• **Data under study**:
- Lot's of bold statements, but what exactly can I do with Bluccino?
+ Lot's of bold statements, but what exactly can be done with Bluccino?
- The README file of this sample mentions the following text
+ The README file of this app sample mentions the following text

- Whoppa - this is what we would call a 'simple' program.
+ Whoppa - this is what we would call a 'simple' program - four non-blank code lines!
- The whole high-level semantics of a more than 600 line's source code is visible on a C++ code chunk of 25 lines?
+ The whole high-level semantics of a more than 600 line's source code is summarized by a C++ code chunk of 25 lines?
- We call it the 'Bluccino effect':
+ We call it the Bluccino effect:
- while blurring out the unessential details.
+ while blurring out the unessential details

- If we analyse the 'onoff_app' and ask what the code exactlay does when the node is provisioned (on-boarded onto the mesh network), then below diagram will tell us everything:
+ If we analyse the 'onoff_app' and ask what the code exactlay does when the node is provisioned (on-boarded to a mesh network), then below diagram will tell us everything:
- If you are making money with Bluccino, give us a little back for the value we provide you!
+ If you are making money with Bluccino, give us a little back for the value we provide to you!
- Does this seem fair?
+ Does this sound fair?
---
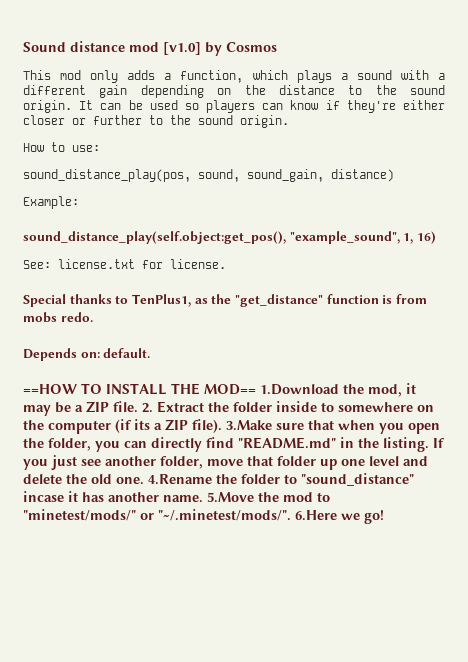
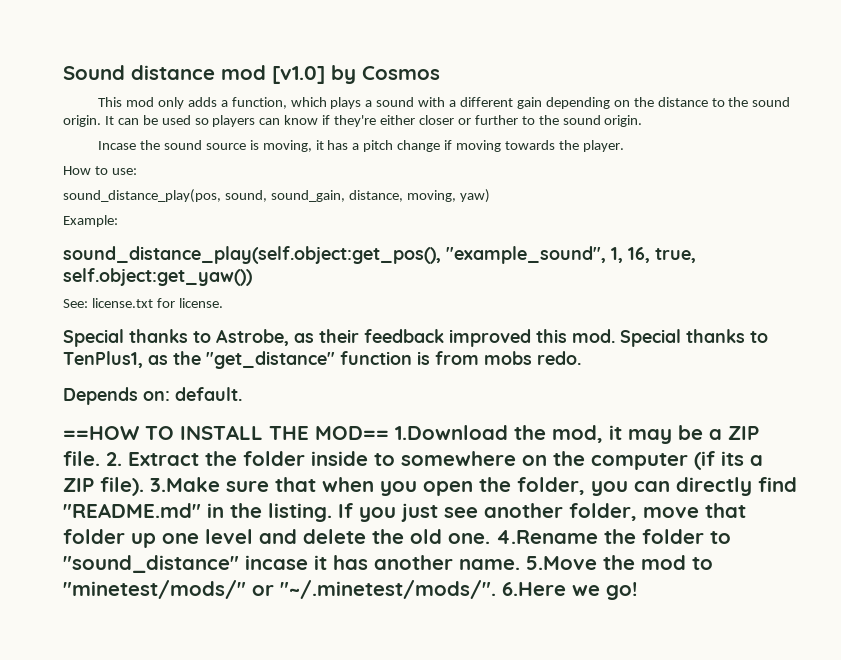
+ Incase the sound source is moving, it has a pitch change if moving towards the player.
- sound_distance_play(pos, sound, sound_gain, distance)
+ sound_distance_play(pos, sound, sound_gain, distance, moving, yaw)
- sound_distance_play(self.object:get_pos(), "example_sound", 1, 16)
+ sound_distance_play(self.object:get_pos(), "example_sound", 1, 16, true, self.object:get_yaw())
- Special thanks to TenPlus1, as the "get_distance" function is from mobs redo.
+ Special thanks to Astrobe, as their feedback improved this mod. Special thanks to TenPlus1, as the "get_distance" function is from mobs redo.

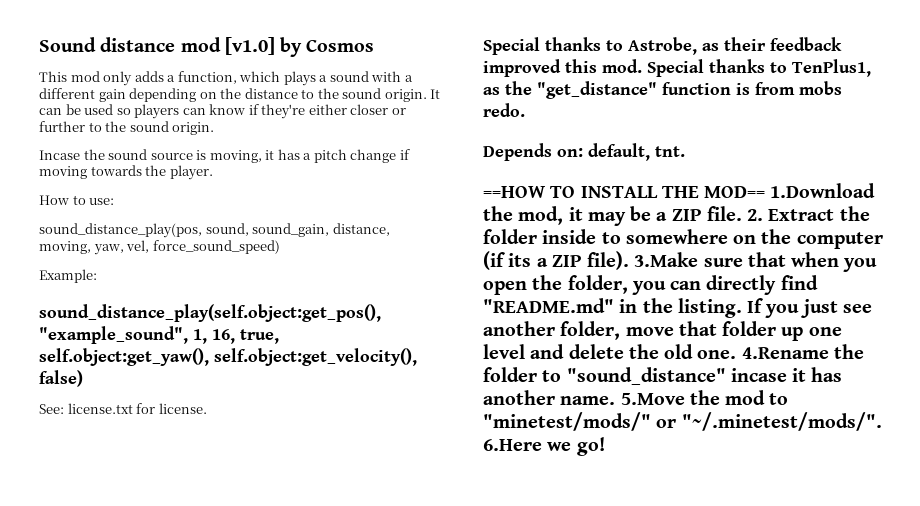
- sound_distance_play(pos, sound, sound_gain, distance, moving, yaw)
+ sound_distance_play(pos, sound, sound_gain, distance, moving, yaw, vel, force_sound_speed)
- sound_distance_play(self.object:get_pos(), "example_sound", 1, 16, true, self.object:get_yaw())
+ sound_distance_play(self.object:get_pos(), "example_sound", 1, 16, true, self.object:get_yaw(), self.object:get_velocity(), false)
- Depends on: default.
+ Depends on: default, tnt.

• **Task statement**:
Write out, word for word, the stretch of entries that begins at the line with "- Special thanks" and ends at the line with "on: default, tnt.". Pictures do not belong in it.

• **Solved exercise**:
- Special thanks to TenPlus1, as the "get_distance" function is from mobs redo.
+ Special thanks to Astrobe, as their feedback improved this mod. Special thanks to TenPlus1, as the "get_distance" function is from mobs redo.

- sound_distance_play(pos, sound, sound_gain, distance, moving, yaw)
+ sound_distance_play(pos, sound, sound_gain, distance, moving, yaw, vel, force_sound_speed)
- sound_distance_play(self.object:get_pos(), "example_sound", 1, 16, true, self.object:get_yaw())
+ sound_distance_play(self.object:get_pos(), "example_sound", 1, 16, true, self.object:get_yaw(), self.object:get_velocity(), false)
- Depends on: default.
+ Depends on: default, tnt.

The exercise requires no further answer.